People have been fretting about the acceleration of culture and new technology for as long as there’s been a culture and new technologies to speed it up. In 1858, an unnamed New York Times correspondent complained:

There can be no rational doubt that the telegraph has caused vast injury. Superficial, sudden, unsifted, too fast for the truth, must be all telegraphic intelligence. Does it not render the popular mind too fast for the truth? Ten days bring us the mails from Europe. What need is there for the scraps of news in ten minutes?

How trivial and paltry is the telegraphic column? It snowed here, it rained there, one man killed, another hanged. 

That was in the 1850’s! Since then we’ve had the influence of the mass paperback novel, film, radio, television, and the Internet. Culture responded to them all, digesting, re-digesting. In my lifetime I’ve seen the rapid acceleration of culture with 24-hour news, the web, then social media, the emergence of fast fashion, music streaming etc.

The rapid feedback loops between creation and consumption work upon each other, spinning the flywheel ever faster. ‘Consumerism’ is what we call the response to this state of affairs. It’s found across the board: Clothing, cars, phones, products, fashion, art, movies, books, comics whatever. Physical goods or otherwise. There’s always a ‘new thing’ someone wants you to buy or consume.

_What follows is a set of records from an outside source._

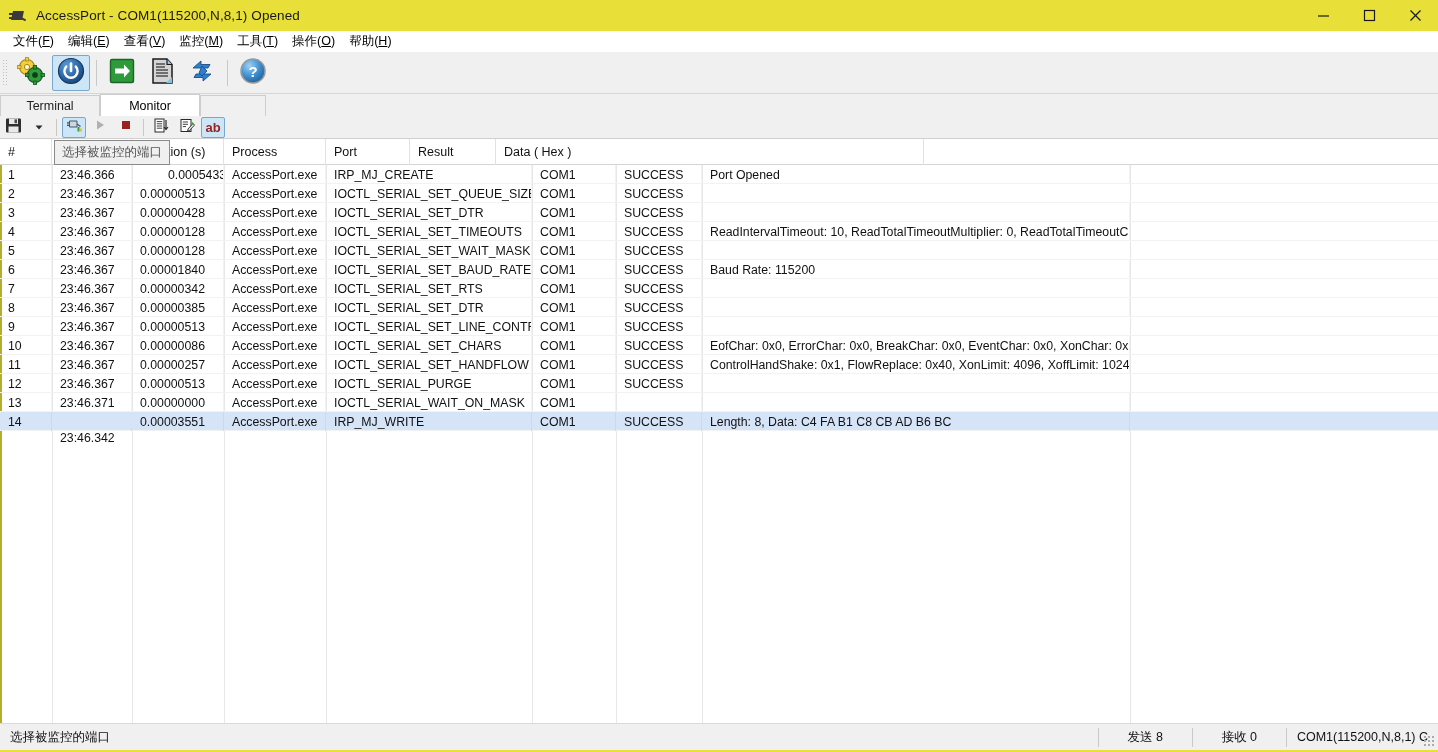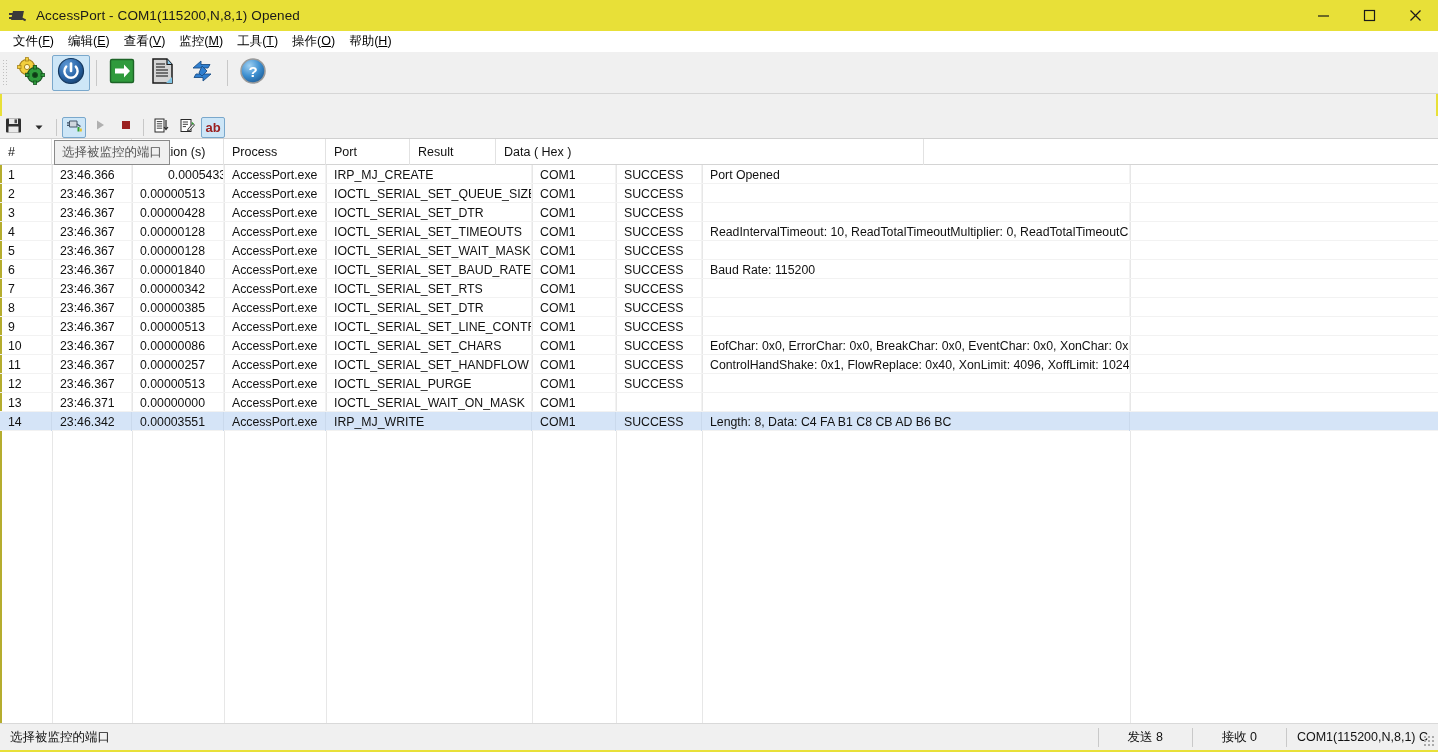--- a/index.html
+++ b/index.html
@@ -335,20 +335,29 @@
                 <stop offset="100%" stop-color="#1e5b95"></stop>
             </radialGradient>
           </defs>
           <circle cx="14" cy="14" r="12" fill="url(#hlpg)" stroke="#9a9a9a" stroke-width="1.6"></circle>
           <text x="14" y="20" font-size="15" font-weight="bold" fill="#ffffff" text-anchor="middle" font-family="Liberation Sans, sans-serif">?</text>
         </svg>
       </span>
     </div>
   </div>
 
+  <div class="tabstrip">
+    <div class="tab">
+      <span>Terminal</span>
+    </div>
+    <div class="tab selected">
+      <span>Monitor</span>
+    </div>
+    <div class="tab blank"></div>
+  </div>
 
   <div class="subtoolbar">
     <div class="sb-btn">
       <span>
         <svg width="17" height="17" viewBox="0 0 17 17">
           <rect x="1" y="1.5" width="15" height="14" rx="1" fill="#2f2f2f"></rect>
           <rect x="4" y="1.5" width="9" height="5.5" fill="#e9e9e9"></rect>
           <rect x="9.5" y="2.4" width="2.5" height="3.8" fill="#4a4a4a"></rect>
           <rect x="3.5" y="9.5" width="10" height="6" fill="#e9e9e9"></rect>
         </svg>
@@ -585,21 +594,21 @@
           <div class="cell" style="width: 92px;">0.00000000</div>
           <div class="cell" style="width: 102px;">AccessPort.exe</div>
           <div class="cell" style="width: 206px;">IOCTL_SERIAL_WAIT_ON_MASK</div>
           <div class="cell" style="width: 84px;">COM1</div>
           <div class="cell" style="width: 86px;"></div>
           <div class="cell" style="width: 428px;"></div>
           <div class="cell" style="width: 306px; border-right: none;"></div>
         </div>
         <div class="row sel">
           <div class="cell" style="width: 52px;">14</div>
-          <div class="cell" style="width: 80px;">23:46.342</div>
+          <div class="cell" style="width: 80px; margin-top: 16px;">23:46.342</div>
           <div class="cell" style="width: 92px;">0.00003551</div>
           <div class="cell" style="width: 102px;">AccessPort.exe</div>
           <div class="cell" style="width: 206px;">IRP_MJ_WRITE</div>
           <div class="cell" style="width: 84px;">COM1</div>
           <div class="cell" style="width: 86px;">SUCCESS</div>
           <div class="cell" style="width: 428px;">Length: 8, Data: C4 FA B1 C8 CB AD B6 BC</div>
           <div class="cell" style="width: 306px; border-right: none;"></div>
         </div>
         <div class="filler-row">
           <div class="filler-cell" style="width: 52px;"></div>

In the current moment, creatives make art (commercial or not), and we the consumers have to try swallow as much of it as we can before the next thing comes along. We sense this in our personal lives, we describe it as ‘information overload’, ‘social overwhelm’ or whatever. But if we’re feeling this as individuals, I can’t help but wonder what its doing to ‘The Culture’ at large.

The rapid creation / consumption cycle leaves no space for anything to ‘settle in’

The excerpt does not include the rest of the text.